Em meados dos anos 1990, reuni três amigos em casa para ver dois filmes brasileiros que tinham marcado a década anterior: Jango (1984), de Silvio Tendler, e Cabra Marcado para Morrer (1984), de Eduardo Coutinho. A ideia da reunião surgiu porque, anos antes, Fernando Collor tinha renunciado à presidência depois de uma série de denúncias de corrupção envolvendo seu governo e porque as ruas do país tinham sido tomadas por jovens que pediam o impeachment (os “caras-pintadas”). Mas havia uma terceira razão para o encontro. Estávamos lendo Entre o Passado e o Futuro, livro de Hannah Arendt, para o curso de mestrado na ECO\UFRJ.
Vimos os dois filmes no aparelho de VHS da sala. A sensação era de mergulhar em duas histórias complementares: uma sobre a notória figura do ex-presidente João Goulart, derrubado pelo golpe militar, em 1964, e outra sobre camponeses anônimos esmagados pela mesma engrenagem da ditadura. Enquanto Jango destacava a trajetória de um líder nacional, popular, e os fatos políticos que marcaram a história oficial, Cabra nos puxava para o chão de terra da vida dos trabalhadores pobres do interior do país. O contraste era pedagógico: de um lado, o presidente deposto porque seu governo era uma ameaça à ordem estabelecida (as “reformas de base”) e cuja memória tinha sido sequestrada; de outro, os pobres do campo, indivíduos sem lugar nos livros de história, mas cujos corpo e voz carregavam uma história silenciada.

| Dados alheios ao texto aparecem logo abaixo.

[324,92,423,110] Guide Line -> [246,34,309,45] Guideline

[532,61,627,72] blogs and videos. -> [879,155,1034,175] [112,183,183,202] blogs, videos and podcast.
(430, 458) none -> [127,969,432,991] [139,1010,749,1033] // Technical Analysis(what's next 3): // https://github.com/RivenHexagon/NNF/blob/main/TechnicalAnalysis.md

Ao final, entre um gole e outro de cerveja, estávamos comovidos. Jango emocionava pelo resgate da democracia perdida e pelo gesto político de devolver ao espectador, ao público das salas de cinema, um líder político roubado pelo golpe. Cabra tocava fundo por exibir a dignidade do camponês anônimo, a força de seu depoimento e, ainda, a destruição de uma família por conta da ditadura. Revelavam, de modos diferentes, a importância de transformar o passado em consciência política. Nos convidavam a ver o Brasil dos ricos e o Brasil dos precarizados como alguma coisa que nós, espectadores, precisaríamos juntar. No futuro.
Silvio Tendler, colega e professor de cinema no departamento de Comunicação da PUCRio, nos deixa hoje. Sua morte, porém, não interrompe o diálogo que sua obra continua a travar com o presente.
Por Andrea França
Professora da graduação e da Pós-graduação em Comunicação do Departamento de Comunicação da PUC-Rio, com pesquisa em cinema e audiovisual.